The HSMC curve has a general downward trend starting at the maximum value,
with some noise in its curve. The trend shows that Solido HSMC has captured
the general relation from process variables to output value. The noise
indicates that the HSMC model has some error, which is expected. The lower
the modeling error, the lower the noise, and the faster that HSMC finds
failures. The HSMC curve provides transparency into the behaviour of HSMC,
to understand how well HSMC is performing in finding failures. This is a
major part of the "verifiability" of HSMC: the user can view the curve to
tell if HSMC is working as expected. The clear trend shows that HSMC is
working correctly and is capturing the tail of the distribution.
---- ---- ---- ---- ---- ---- ----
MY RESPONSES TO MEHMET'S QUESTIONS
With this foundation, I'll now address Mehmet's specific questions.
> 1. Solido claims that by taking samples at the tails, they can cover
> as much terrain as if they did millions or billions of Monte Carlo
> SPICE simulations. Intrinsic in this claim is that the regions of
> design interest are the tails of the distributions.
>
> This is only partially true.
>
> If we are talking about a variable like threshold voltage, the bigger
> the increase, the bigger would be the delays. In such a case,
> sampling the tail make sense. However, circuits are very non-linear
> systems. For example, still talking about the delay, if you increase
> the width of a transistor, it will switch on faster. However, its
> driver will slow down because of the increase in the gate capacitance
> of the bigger transistors.
>
> In this case, best case delay will happen NOT at the tails, but closer
> to the center. Similarly for the worst case. Depending on the size
> and driver of each transistor, each can change the width up or down to
> have the worst total delay.
> Unfortunately, most of the variational parameters fall into this
> category. Depending on what you may call "failure" criteria, the
> region of interest varies, and when there are hundreds of variables,
> there is no way of guessing where the region of interest could be.

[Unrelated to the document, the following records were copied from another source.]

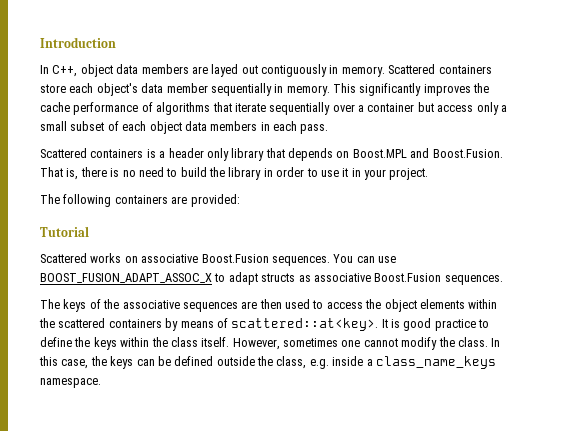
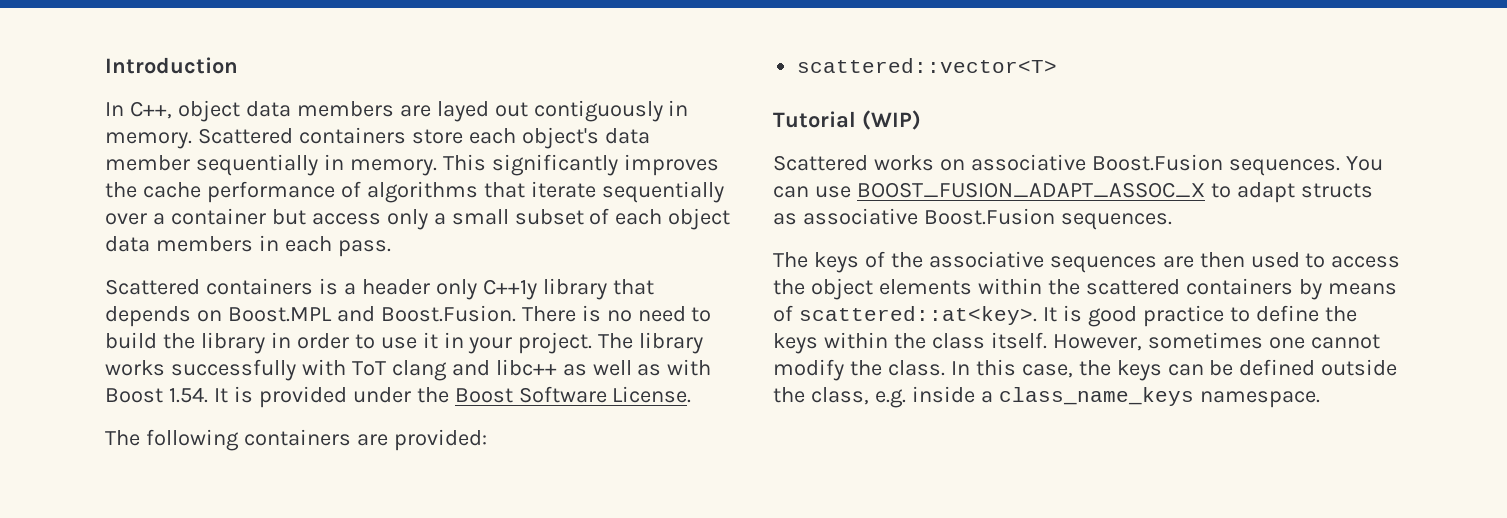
(229, 154) none -> [482,279,537,300] C++1y
[40,167,107,180] That is, there -> [521,306,576,322] There
(429, 174) none -> [598,332,704,354] [105,359,712,381] [105,386,692,408] The library works successfully with ToT clang and libc++ as well as with Boost 1.54. It is provided under the Boost Software License.
(240, 200) none -> [797,58,1058,73] // scattered::vector<T>
(89, 231) none -> [862,110,921,130] (WIP)

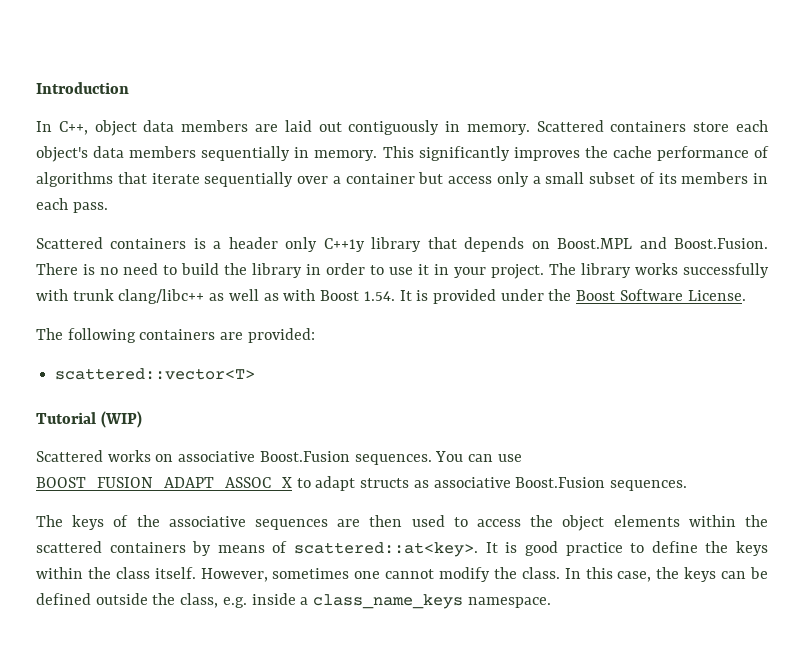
[436,101,489,122] layed -> [284,120,312,132] laid
[105,155,190,171] member -> [129,146,197,158] members
[615,208,731,230] [105,236,150,252] each object data -> [658,173,677,184] its
[351,359,557,381] ToT clang and libc++ -> [72,289,205,304] trunk clang/libc++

> Definitely it is not at the tails.
First, I would like to correct Mehmet's misunderstanding of what Solido HSMC
does. To be clear: HSMC finds the tails of the *performance* distribution.
It does not simply look at the tail values of the *process variables*.
Other than that, I completely agree with Mehmet. Yes, best/worst delay
(a performance) might not occur at the tail of process variables. And
that's ok! Yes, the region of interest can greatly vary, and the extreme
performance values could be anywhere in the process variable space. And
that's ok too! Solido HSMC is designed explicitly to identify the regions
of process variables that cause extreme performance values. It does this
using adaptive data mining, with feedback from SPICE. HSMC does this even
if there are 100's of process parameters. (It has even been applied to
problems with 10,000+ process parameters.)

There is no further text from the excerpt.